### TASK REQUIREMENTS
If a line includes "order", copy it out of the entries.

### MATERIAL FOR THE TASK
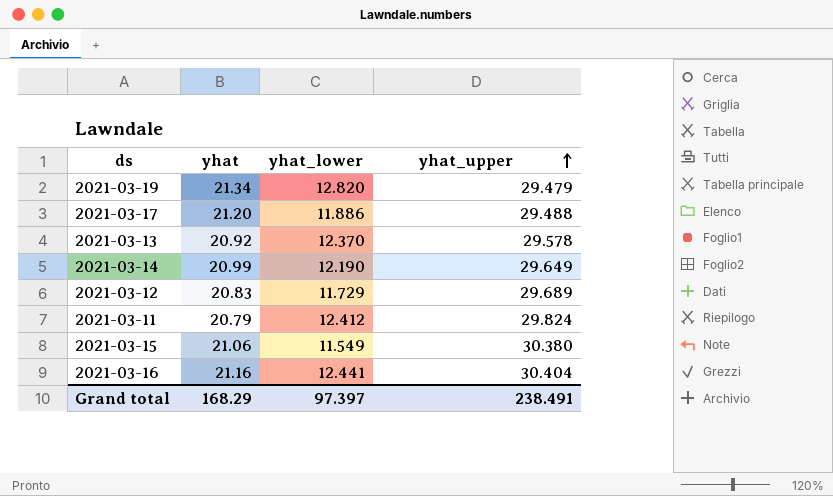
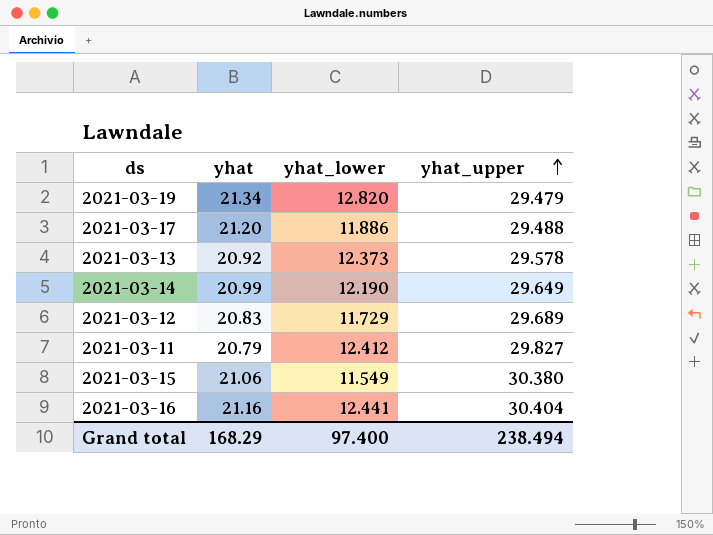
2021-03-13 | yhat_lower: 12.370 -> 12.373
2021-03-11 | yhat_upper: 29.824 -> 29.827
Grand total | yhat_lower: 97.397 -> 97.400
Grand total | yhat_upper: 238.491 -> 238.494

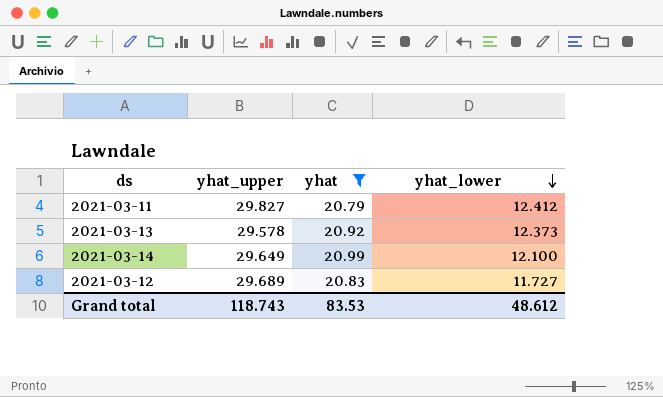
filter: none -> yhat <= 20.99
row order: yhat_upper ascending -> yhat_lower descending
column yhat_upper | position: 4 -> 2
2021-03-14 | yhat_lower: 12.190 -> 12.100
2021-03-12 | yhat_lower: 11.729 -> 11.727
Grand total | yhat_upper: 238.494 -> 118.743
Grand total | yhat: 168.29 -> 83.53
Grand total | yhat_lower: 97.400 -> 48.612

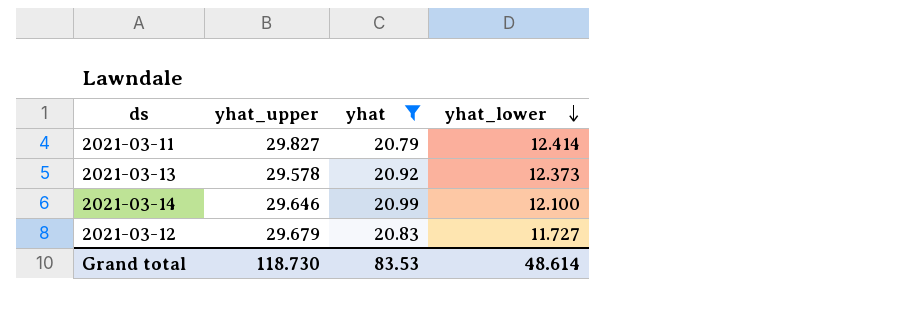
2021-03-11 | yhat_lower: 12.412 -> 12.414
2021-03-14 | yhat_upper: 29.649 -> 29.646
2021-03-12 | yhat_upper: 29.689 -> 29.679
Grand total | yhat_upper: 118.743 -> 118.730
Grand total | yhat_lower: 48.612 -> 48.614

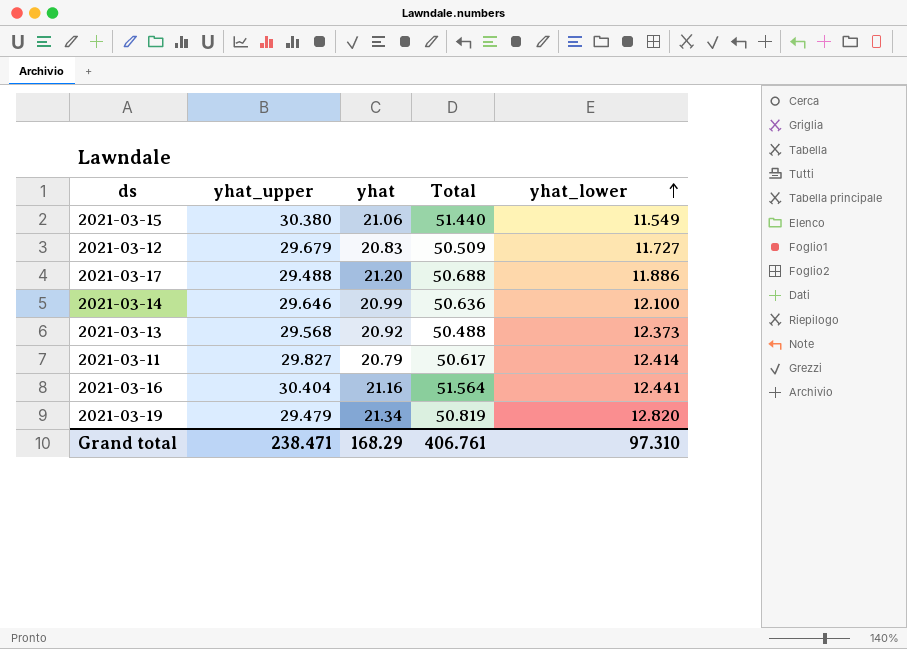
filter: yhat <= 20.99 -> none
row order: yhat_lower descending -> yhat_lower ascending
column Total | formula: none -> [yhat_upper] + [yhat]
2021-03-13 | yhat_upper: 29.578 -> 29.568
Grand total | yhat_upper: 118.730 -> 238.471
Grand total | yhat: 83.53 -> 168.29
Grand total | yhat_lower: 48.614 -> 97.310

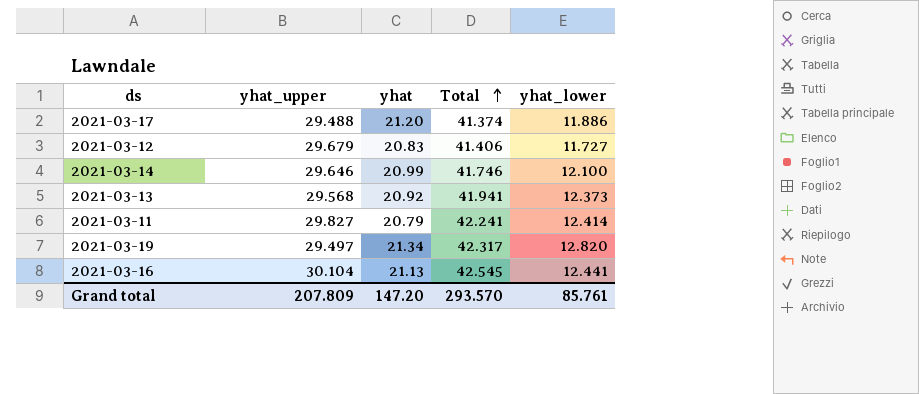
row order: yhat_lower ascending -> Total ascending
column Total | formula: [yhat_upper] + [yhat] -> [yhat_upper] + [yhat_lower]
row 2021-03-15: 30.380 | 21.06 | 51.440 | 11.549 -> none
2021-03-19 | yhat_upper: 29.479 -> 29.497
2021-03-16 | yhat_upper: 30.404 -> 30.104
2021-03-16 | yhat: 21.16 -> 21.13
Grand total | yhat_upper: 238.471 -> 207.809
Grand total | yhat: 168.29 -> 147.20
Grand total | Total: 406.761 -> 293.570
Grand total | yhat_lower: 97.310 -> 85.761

### RESULT FOR THIS EXERCISE
row order: yhat_upper ascending -> yhat_lower descending
row order: yhat_lower descending -> yhat_lower ascending
row order: yhat_lower ascending -> Total ascending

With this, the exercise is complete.